As a member of the Education and Culture Committee, I have followed the sorry saga with great interest. The whole purpose of the reform of colleges was that they would make a more powerful contribution to growing Scotland’s economy and be more focused on employability. We are all aware of the very challenging times that we live in and that public sector reform, like college reform, can deliver services in new and innovative ways, but the process of reform is not helped by examples such as Mr Doyle, who encouraged the public to be very cynical about the public sector. In his case, greed overcame practicality and reality. Certain very senior managers have put their own financial security above that of the education institution that they have served and have forgotten about the college, the staff and the students who have been involved in the major reforms at a very difficult time.
I have found the whole sordid little deal rather sickening. Such situations, although they are in the minority, make our constituents and the public very cynical about the value of public service. They do an injustice to the men and women who commit themselves to the noble ideals of public service and show an individual who is looking after number 1 and no one else.
I would like to discuss the part of the committee’s report on the Scottish funding council’s financial memorandum with colleges. The report says that that memorandum states:
“The Council (SFC) must be able to rely on the whole system of governance, management and conduct of the institution ... to safeguard all funds of the institution deriving from Scottish Ministers and to achieve the purpose for which those funds are provided.”
Exhibit 3 in “The 2013/14 audit of Coatbridge College: Governance of severance arrangements” includes
“Extracts from Scottish Funding Council guidance on severance arrangements to senior staff in further education colleges”.
Paragraph 13 of that guidance says:
“Colleges have a responsibility to use both public and any ‘private’ funds in a prudent way that achieves value for money.”
That does not seem to have been the case in this scenario.
An institution’s management structure needs to be robust and transparent enough to deliver the desired outcomes. Mr Doyle, in the position that we have had to deal with, seems to have failed in those principles.

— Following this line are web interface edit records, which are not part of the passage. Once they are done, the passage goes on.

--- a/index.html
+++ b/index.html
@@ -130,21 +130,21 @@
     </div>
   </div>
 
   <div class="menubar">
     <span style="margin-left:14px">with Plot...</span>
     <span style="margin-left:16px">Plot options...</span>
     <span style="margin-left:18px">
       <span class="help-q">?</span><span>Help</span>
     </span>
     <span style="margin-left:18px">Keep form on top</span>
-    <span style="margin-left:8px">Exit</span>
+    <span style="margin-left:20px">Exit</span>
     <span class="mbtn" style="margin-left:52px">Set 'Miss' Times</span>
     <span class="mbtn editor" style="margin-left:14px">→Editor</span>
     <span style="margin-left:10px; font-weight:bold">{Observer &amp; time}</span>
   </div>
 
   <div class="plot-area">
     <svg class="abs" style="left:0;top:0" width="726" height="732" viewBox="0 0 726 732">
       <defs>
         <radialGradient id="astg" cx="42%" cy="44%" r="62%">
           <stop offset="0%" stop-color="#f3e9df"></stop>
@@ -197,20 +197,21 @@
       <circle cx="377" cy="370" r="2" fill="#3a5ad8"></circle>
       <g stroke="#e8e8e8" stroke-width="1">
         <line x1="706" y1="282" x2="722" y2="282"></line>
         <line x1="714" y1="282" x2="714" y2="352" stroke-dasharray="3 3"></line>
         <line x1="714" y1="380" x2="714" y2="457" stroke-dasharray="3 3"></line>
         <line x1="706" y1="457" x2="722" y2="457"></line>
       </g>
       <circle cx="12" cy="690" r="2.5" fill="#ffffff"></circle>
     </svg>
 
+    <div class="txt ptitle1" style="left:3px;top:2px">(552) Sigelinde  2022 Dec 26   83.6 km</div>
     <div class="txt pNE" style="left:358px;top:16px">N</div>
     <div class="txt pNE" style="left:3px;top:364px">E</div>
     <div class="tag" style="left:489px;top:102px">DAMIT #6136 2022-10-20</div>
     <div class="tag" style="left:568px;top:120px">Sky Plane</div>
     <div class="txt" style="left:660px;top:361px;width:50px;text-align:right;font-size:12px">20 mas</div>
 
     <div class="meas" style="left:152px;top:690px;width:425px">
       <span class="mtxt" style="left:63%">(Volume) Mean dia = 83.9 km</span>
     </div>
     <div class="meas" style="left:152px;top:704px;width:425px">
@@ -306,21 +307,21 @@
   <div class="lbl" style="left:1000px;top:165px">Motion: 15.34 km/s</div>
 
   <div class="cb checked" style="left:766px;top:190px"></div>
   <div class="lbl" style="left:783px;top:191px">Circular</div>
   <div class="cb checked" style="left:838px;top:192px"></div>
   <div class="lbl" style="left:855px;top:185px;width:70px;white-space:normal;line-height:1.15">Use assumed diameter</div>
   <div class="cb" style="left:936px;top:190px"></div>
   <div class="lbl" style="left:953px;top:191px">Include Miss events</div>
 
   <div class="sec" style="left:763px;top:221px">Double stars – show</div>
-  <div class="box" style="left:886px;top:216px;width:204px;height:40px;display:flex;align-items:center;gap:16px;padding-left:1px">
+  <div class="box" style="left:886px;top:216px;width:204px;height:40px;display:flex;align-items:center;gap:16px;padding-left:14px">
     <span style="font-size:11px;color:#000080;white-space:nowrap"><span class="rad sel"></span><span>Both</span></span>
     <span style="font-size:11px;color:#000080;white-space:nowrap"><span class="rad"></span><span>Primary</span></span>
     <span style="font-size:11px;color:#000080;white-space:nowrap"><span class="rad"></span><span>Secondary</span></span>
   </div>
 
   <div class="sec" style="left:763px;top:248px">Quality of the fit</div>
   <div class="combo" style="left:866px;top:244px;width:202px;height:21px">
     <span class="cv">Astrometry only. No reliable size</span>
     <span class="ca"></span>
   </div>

Perhaps Mr Doyle’s principles might have to come into question.
With that in mind, I commend the Public Audit Committee for its work, sitting through the evidence that it has had to sit through, and particularly for the recommendation that it came up with on page 45 of its report. Recommendation 1 states:
“We recommend that John Doyle repay the £304,254 he received and that his severance pay is then recalculated with reference to the agreed voluntary severance scheme applicable to all other staff. In the event that he does not repay the money, renewed consideration must be given to recovering it from him.”
That is probably one of the most important parts of the whole scenario.
I take on board the fact that, since April 2014, the Scottish Government has put in place in the “Scottish Public Finance Manual” a number of measures to ensure effective scrutiny of severance and settlement arrangements, as the cabinet secretary has already said. Colleges must comply with that manual and, in doing so, seek approval from the SFC on both severance and settlement arrangements.
We need to ensure that we are very prudent with public money, and we need to learn from the excellent report that is in front of us. We need to ensure that we do all that we can so that what has happened does not happen in the public sector again.
Recommendation 1 in the committee’s report sums up a very sordid affair. It is time for Mr Doyle to do the right thing.